→ Information shown:
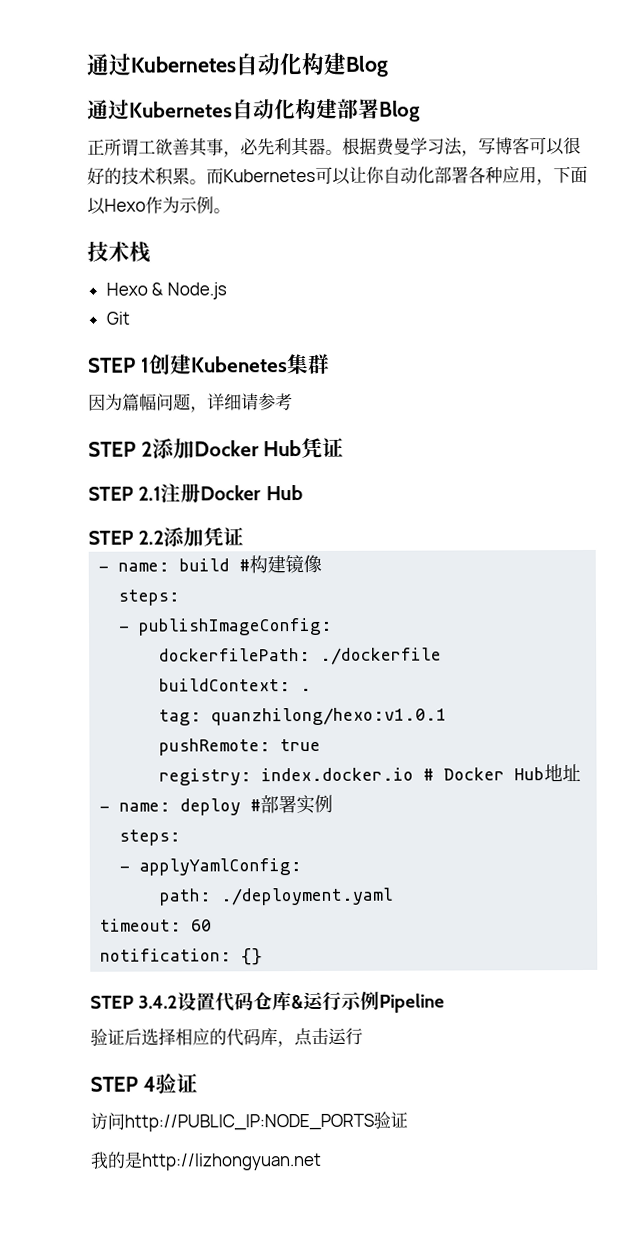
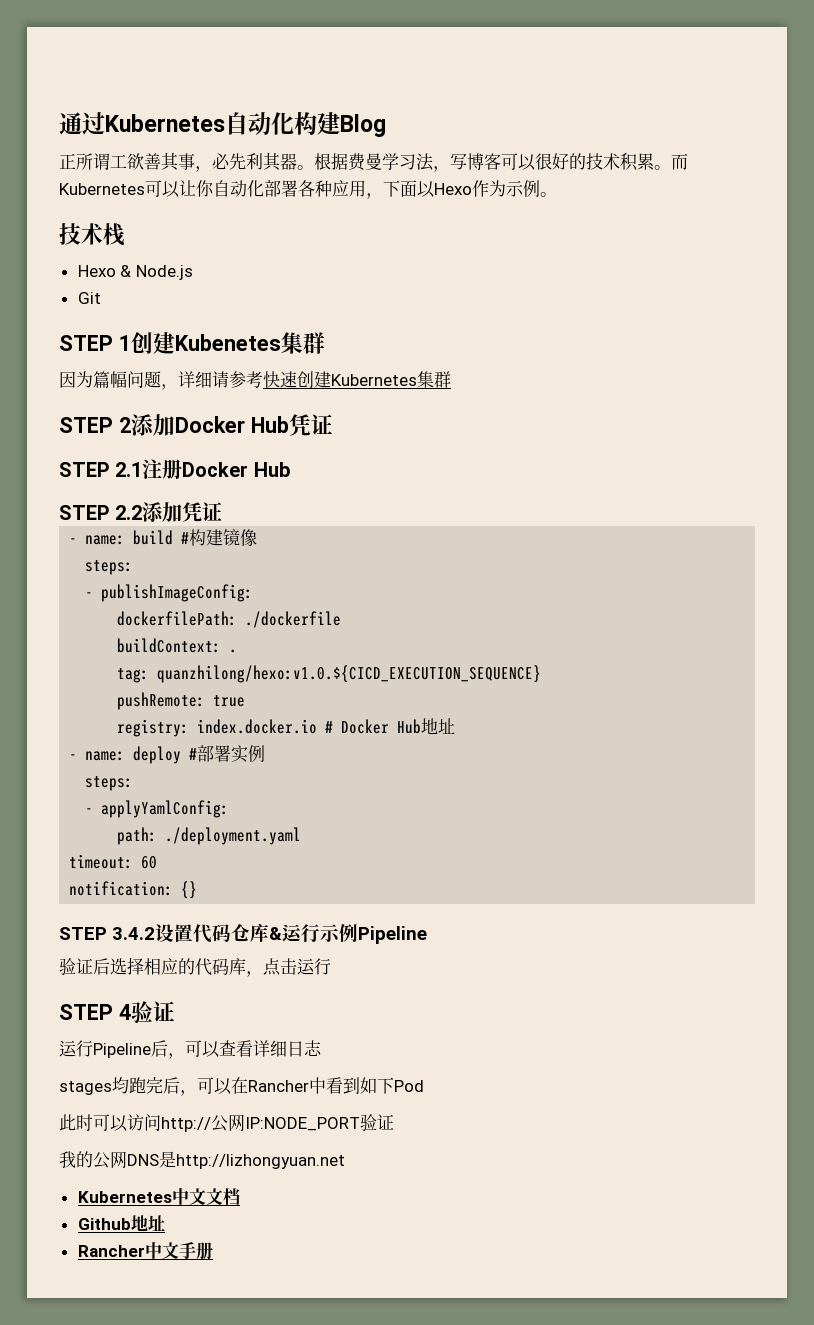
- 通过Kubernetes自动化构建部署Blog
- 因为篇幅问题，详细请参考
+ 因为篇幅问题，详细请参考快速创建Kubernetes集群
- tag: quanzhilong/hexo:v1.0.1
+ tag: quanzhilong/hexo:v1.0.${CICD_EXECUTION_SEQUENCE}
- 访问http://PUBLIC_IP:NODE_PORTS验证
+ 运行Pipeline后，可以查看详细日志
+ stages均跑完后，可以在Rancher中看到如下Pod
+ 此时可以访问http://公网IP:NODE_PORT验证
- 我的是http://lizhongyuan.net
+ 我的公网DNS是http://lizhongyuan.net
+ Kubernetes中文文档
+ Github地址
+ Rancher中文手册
--
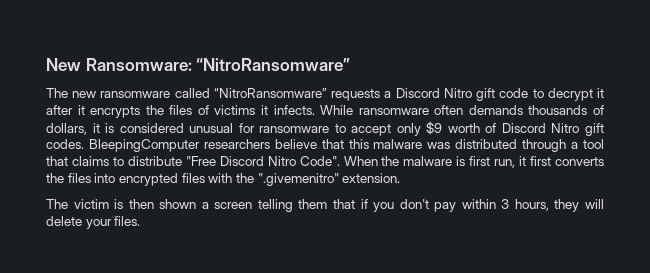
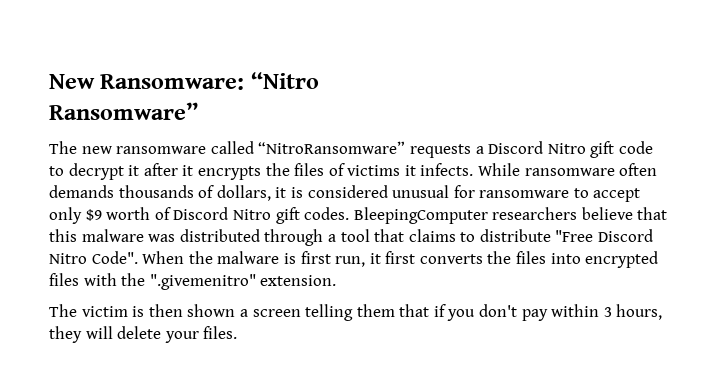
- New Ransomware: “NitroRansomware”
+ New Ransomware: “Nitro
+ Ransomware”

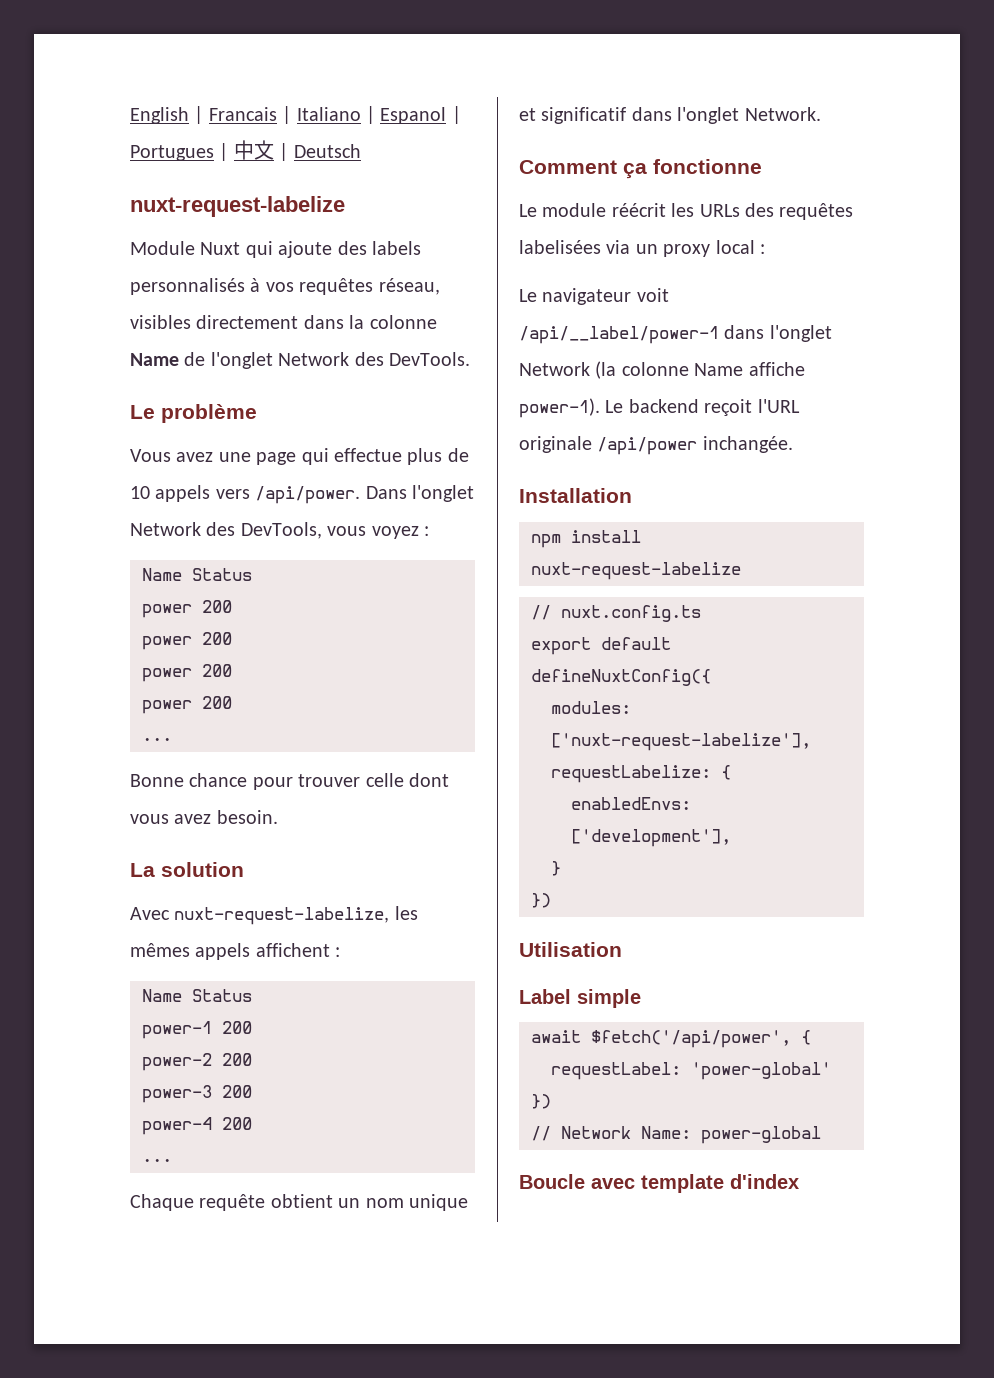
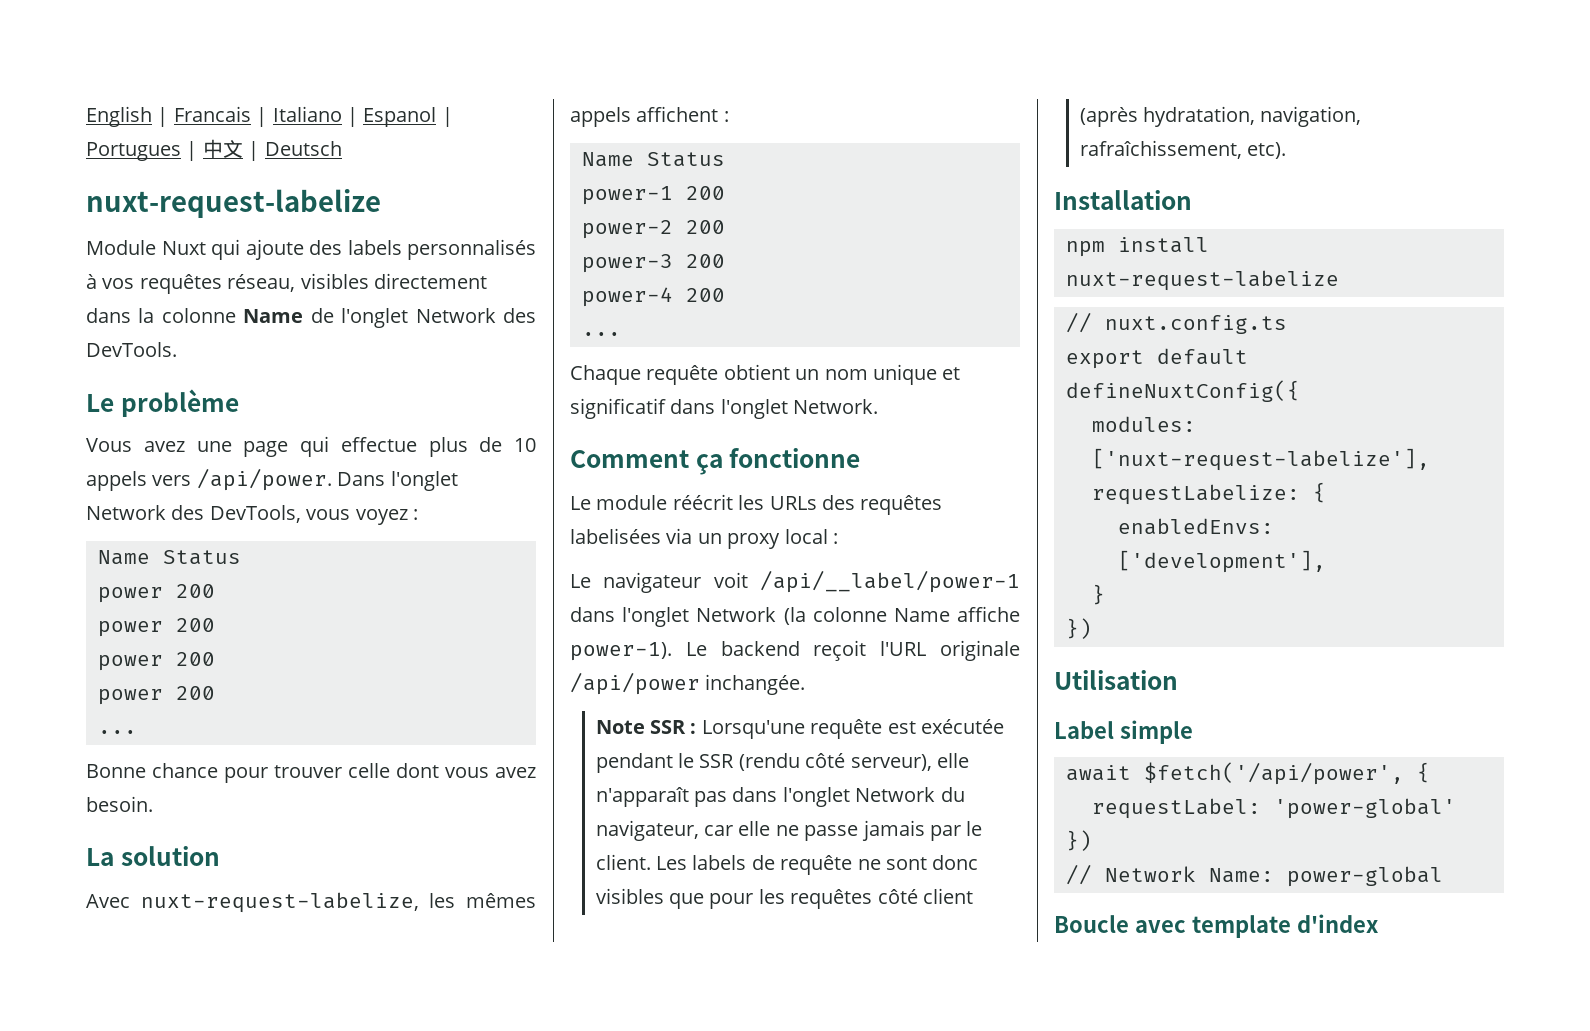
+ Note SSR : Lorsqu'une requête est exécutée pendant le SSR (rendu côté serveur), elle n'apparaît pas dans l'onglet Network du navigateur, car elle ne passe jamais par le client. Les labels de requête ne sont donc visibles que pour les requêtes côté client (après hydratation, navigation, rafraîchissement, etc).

→ Task details:
Which lines in the material above include the string "hexo"? Pull them out.

→ Output of the task:
- tag: quanzhilong/hexo:v1.0.1
+ tag: quanzhilong/hexo:v1.0.${CICD_EXECUTION_SEQUENCE}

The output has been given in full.